# Tutorial notebook

This notebook shows:
- how to use main user functions to manipulate the datasets
- familiarize the participants with the use case
- provide some tools to visulaize the use case's data

### Prerequisites
Install the dependencies if not already done. For more information look at the [readme](../README.md) file.

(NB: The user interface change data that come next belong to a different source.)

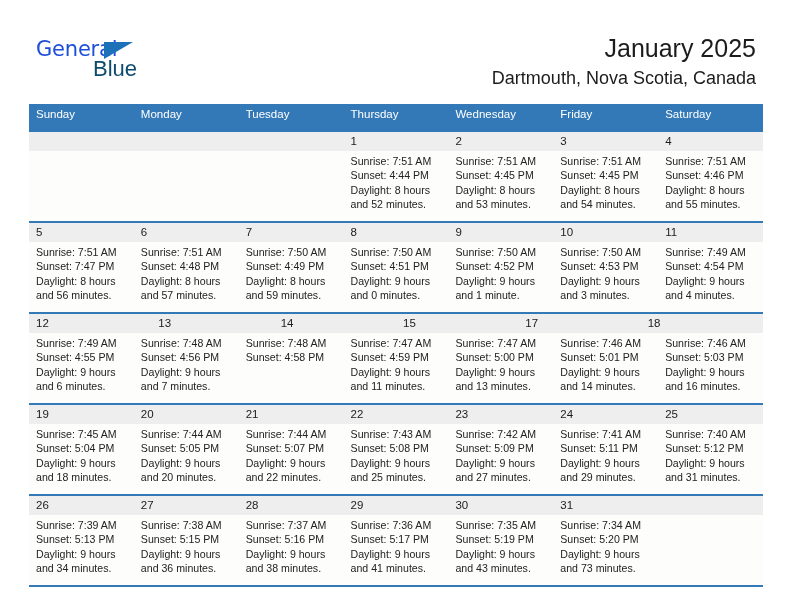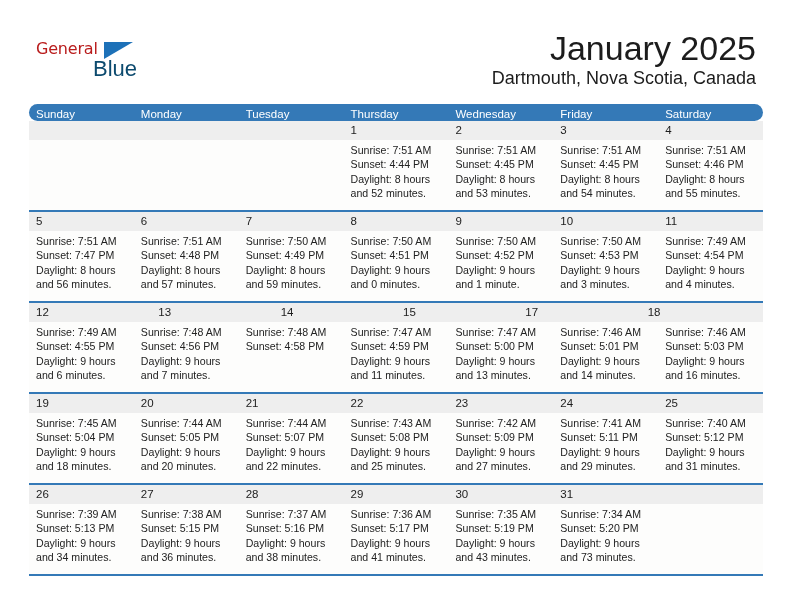"General" .logo-general { color: #b91c1c -> #1d4ed8; font-size: 16px -> 21px }
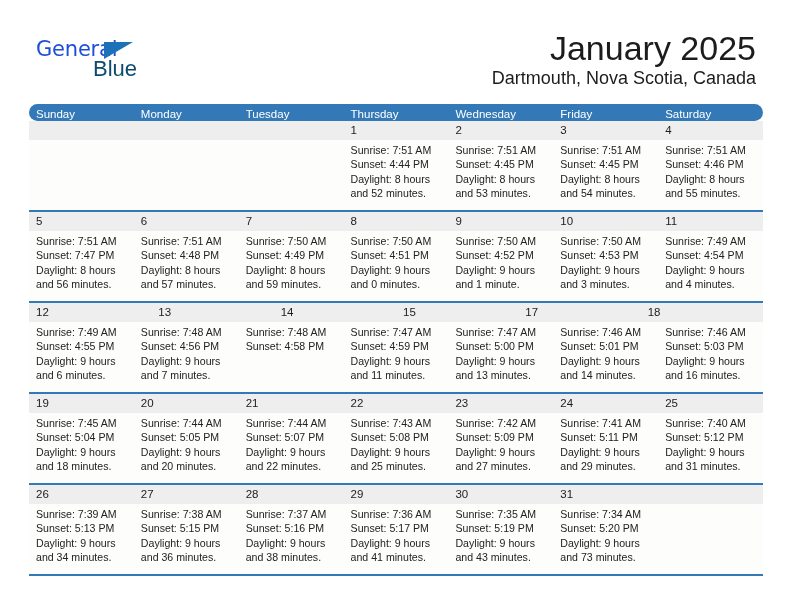"January 2025" .cal-title { font-size: 34px -> 25px }
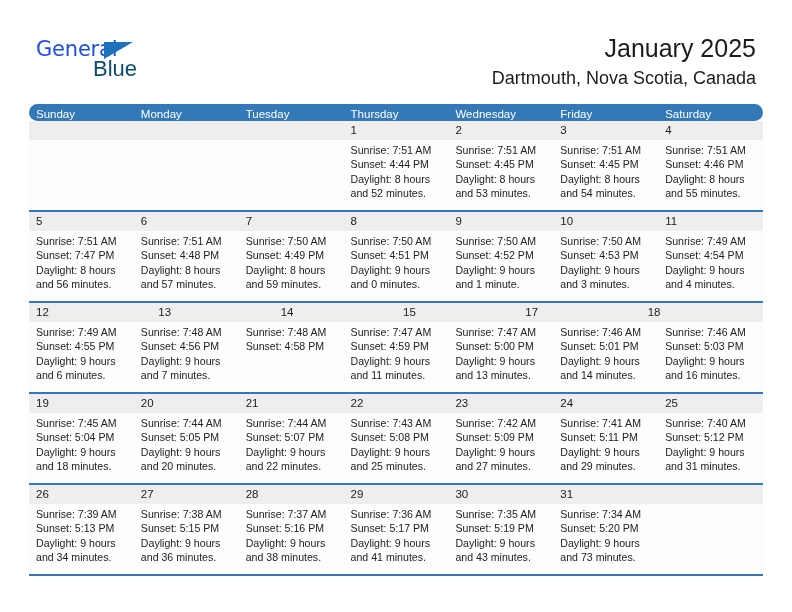"Sunday" .dow-row { border-radius: 9px -> none; height: 17px -> 28px }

##### For development on Local Machine

In [None]:
### Install a virtual environment
# Option 1:  using conda (recommended)
# !conda create -n venv python=3.12
# !conda activate venv

# Option 2: using virtualenv
# !pip install virtualenv
# !virtualenv -p /usr/bin/python3.12 venv
# !source venv_lips/bin/activate

##### For Google Colab Users
You could also use a GPU device from Runtime > Change runtime type and by selecting T4 GPU.

In [None]:
### Install the welding challenge package
# Option 1: Get the last version of challenge welding package framework from PyPI (Recommended)
# !pip install 'challenge-welding'

In [None]:
# Option 2: Get the last version from github repository
# !git clone https://github.com/confianceai/Challenge-Welding-Starter-Kit
# !pip install -U .

Attention: You may restart the session after this installation, in order that the changes be effective.

In [None]:
import sys
import subprocess

In [None]:
#Install the challenge_solution from git repository

In [None]:
repo_url = "git+https://github.com/confianceai/Challenge-Welding-Starter-Kit.git"
requirements_url = "https://raw.githubusercontent.com/confianceai/Challenge-Welding-Starter-Kit/refs/heads/main/requirements.txt"

In [None]:
subprocess.run([sys.executable, "-m", "pip", "install", repo_url])

In [None]:
subprocess.run([sys.executable, "-m", "pip", "install", "-r", requirements_url])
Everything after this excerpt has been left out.